Roy Dunningham has covered several Creative Hawke’s Bay Invitationals for BayBuzz. Here he reviews the current 2011 Invitational, exhibiting at the Hastings City Art Gallery through June 26th.

Creative Hawke’s Bay Invitational 2011
By Roy Dunningham

This year’s Creative Hawke’s Bay Invitational at the Hastings City Art Gallery should be the best yet, but it isn’t. The portents were good, the right artists and the right balance of invitations and selection, but Helen Kedgley’s resulting show just lacks the dark edge that sparked last year’s show.

Don’t get me wrong. It is still a good exhibition and well worth seeing as a showcase of local talent. In particular, it is gratifying in this day and age to see some good quality painting.

Matthew Couper might well be our most original painter. His idiosyncratic imagery, sourced mainly from late Gothic and early Renaissance painting, bears little relationship to anything else in New Zealand art at present. Originally, I suspect, he was interested in the actual quirkiness of symbolism, but now he is using it to tell his own story as he shifts between California and New Zealand; although it may take you some time to unravel that story.

Wellesley Binding is another painter who would not seem out of place if he were transported back 500 years. Change the allegorical demons of painters like Bosch and Grunewald for Binding’s suit-wearing dark eminences of the corporate world and it fits quite well. Binding’s demons go about their work in the shadows of spin doctoring, cynically doing deals that manipulate our lives and environment for their own personal profit. Technically and subjectively this is powerful painting.
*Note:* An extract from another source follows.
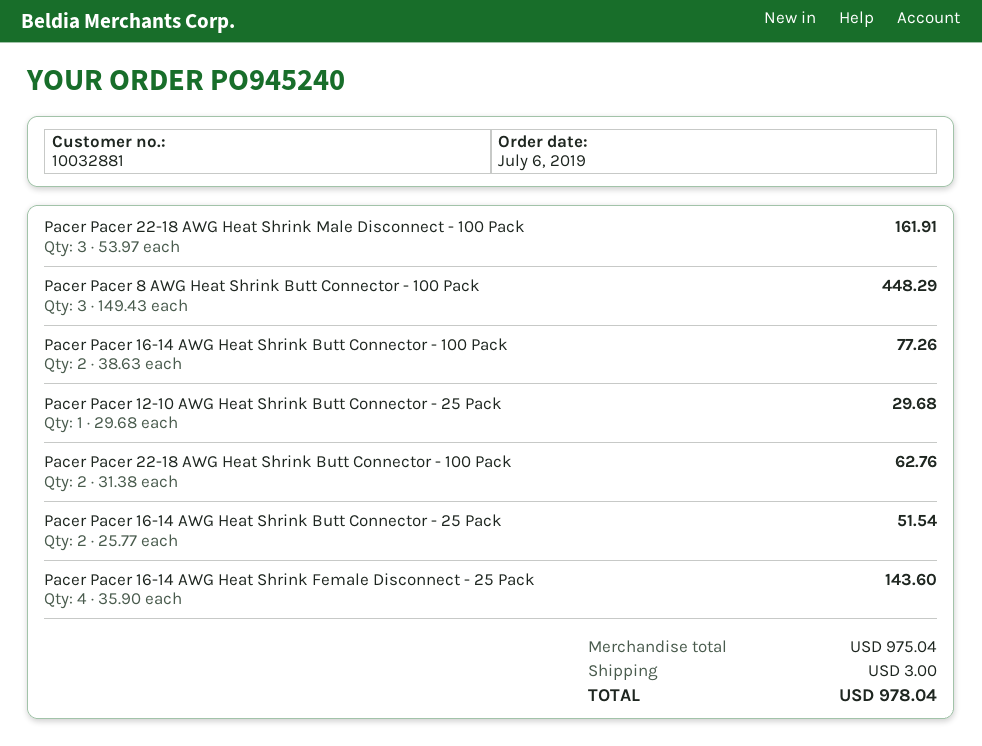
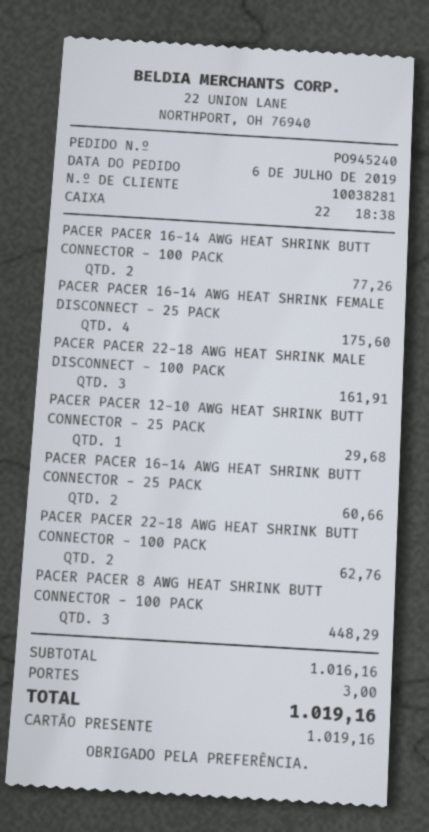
customer number: 10032881 -> 10038281
Pacer Pacer 16-14 AWG Heat Shrink Butt Connector - 25 Pack: 2 for 51.54 -> 2 for 60.66
Pacer Pacer 16-14 AWG Heat Shrink Female Disconnect - 25 Pack: 4 for 143.60 -> 4 for 175.60
subtotal: 975.04 -> 1016.16
total: 978.04 -> 1019.16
It was a real bonus to discover the work of Anthony Chiappin, a relative newcomer to Hawke’s Bay. His take on suburbia is a terrific painting. There are no specific images here, only a hint perhaps of streets and landscape features. And yet the artist’s ideas communicate so strongly and his control of paint to achieve a wide range of effects is exemplary.

Another impressive newcomer to the Invitational is Kezia Whakamoe. She hasn’t yet achieved Chiappin’s degree of control, but she paints with an emotional intensity that is rare in emerging artists and, like  most Toi Mairangi graduates, she knows  how to use paint. Watch this space.
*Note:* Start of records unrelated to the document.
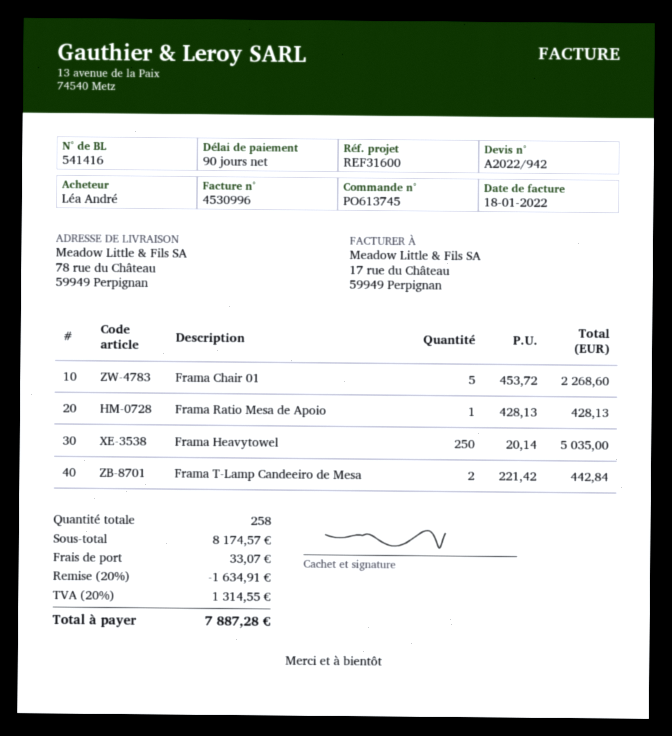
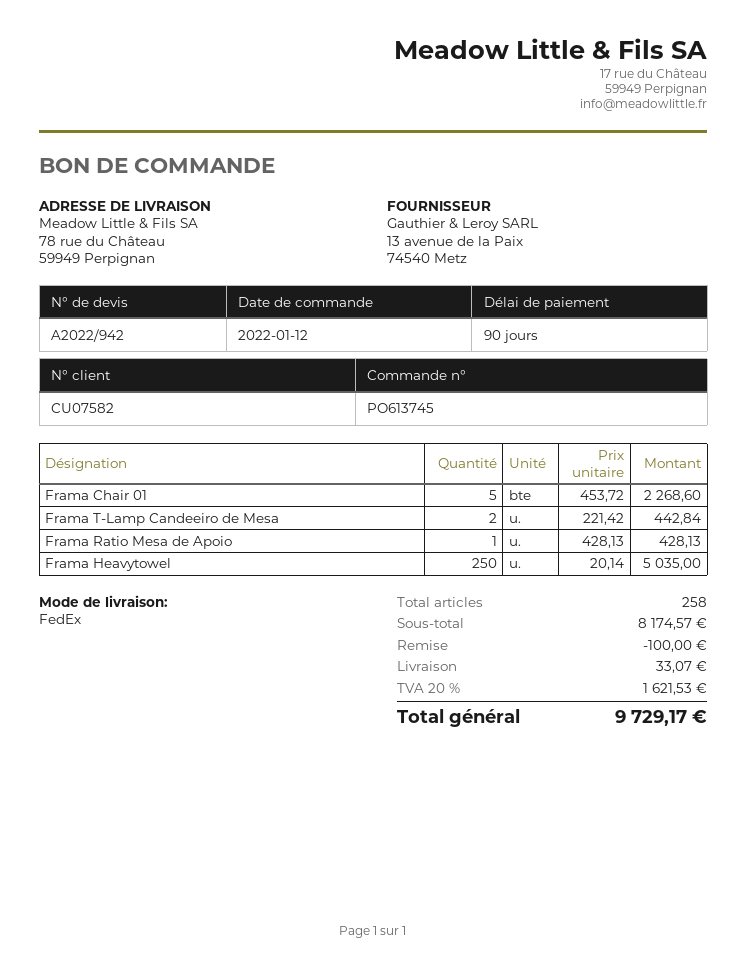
discount: 1634.91 -> 100.00
tax: 20% = 1314.55 -> 20% = 1621.53
total: 7887.28 -> 9729.17

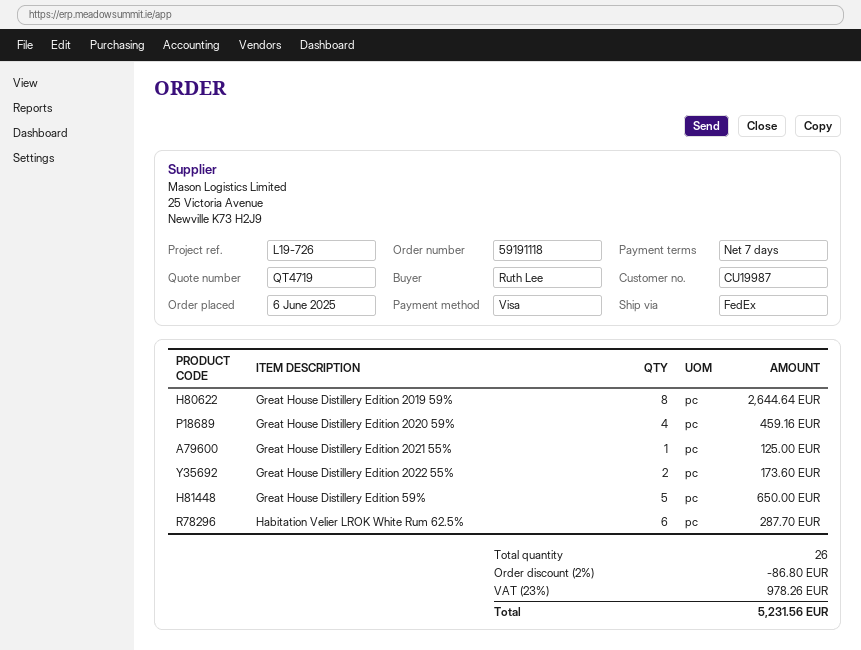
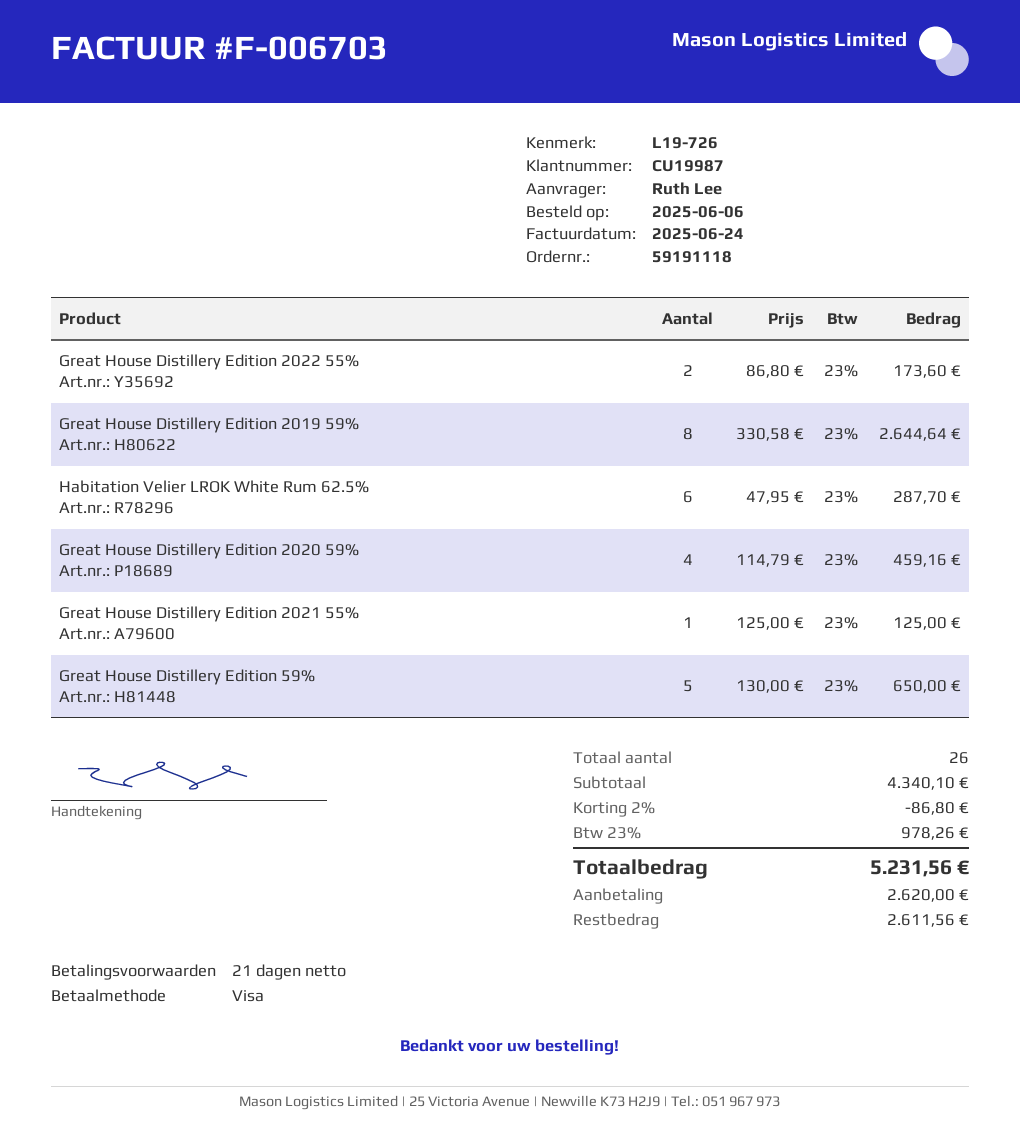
payment terms: 7 days -> 21 days

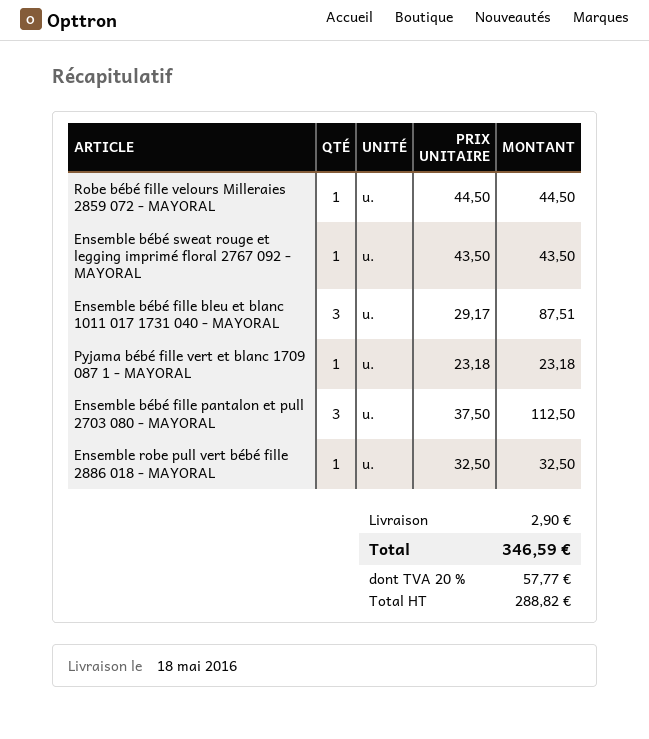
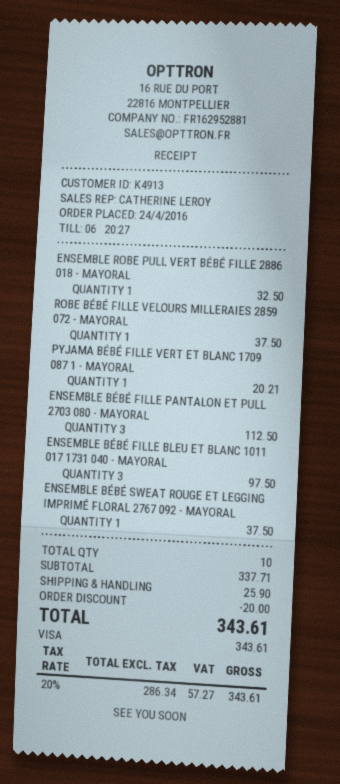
Robe bébé fille velours Milleraies 2859 072 - MAYORAL: 1 for 44.50 -> 1 for 37.50
Ensemble bébé sweat rouge et legging imprimé floral 2767 092 - MAYORAL: 1 for 43.50 -> 1 for 37.50
Ensemble bébé fille bleu et blanc 1011 017 1731 040 - MAYORAL: 3 for 87.51 -> 3 for 97.50
Pyjama bébé fille vert et blanc 1709 087 1 - MAYORAL: 1 for 23.18 -> 1 for 20.21
discount: none -> 20.00
shipping: 2.90 -> 25.90
net: 288.82 -> 286.34
tax: 20% = 57.77 -> 20% = 57.27
total: 346.59 -> 343.61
Other works that held an excitement factor were Ruth McLean’s utterly delightful ink study and the controlled energy of Paula Taafe’s “Limnological”.

Limnological by Paula Taaffe (acrylic and oil on canvas)

For sheer risk taking, though, you have to go to Grant Beran who uses actual chemical processes of developing and fixing photographs to make his images. These fugitive processes, along with his graffiti-like references, create a disturbingly, contemporary feeling of an uncertain world.

There are some sophisticated landscapes from Freeman White and Callum Arnold, a thoughtful duo from Michelle Bryant, and a wonderfully nostalgic recall of the 1960s Wellington Blues Club scene by Fane Flaws.

A Further Untitled Adventure with The Council of the Psychedelic Ids by Fane Flaws (oil on canvas)

Recent work from Prakash Patel has been overly designed for my tastes, but his “The Fisherman” is a beautifully intuitive painting which invites the viewer to re-visit it for further discoveries. The best work I have seen from him.

Photography includes some strongly observed landscapes from Richard Brimmer and Ashley Cox and a surreal, domestic interior vignette from Denise Wilkinson. Video presentations are not usually my art form of preference, but Phil Dadson’s “Between Worlds” is enchanting. You have to allow a little time to see this presentation through.

The most disappointing area is the 3-dimensional work. It isn’t bad at all, but just doesn’t excite much. Having said that, David Trubridge’s “Tipu” is stunning, even by his high standards and Chris Bryant-Toi presents an imposing gateway encrypted with thoughts on the branding of the new Hawke’s Bay Museum and issues of management of Maori treasures.

Linda Bruce’s work becomes more surreal each year and is none the worse for that. Increasingly she involves the viewer’s instinctive associations with seemingly random objects to construct a possible scenario for her work.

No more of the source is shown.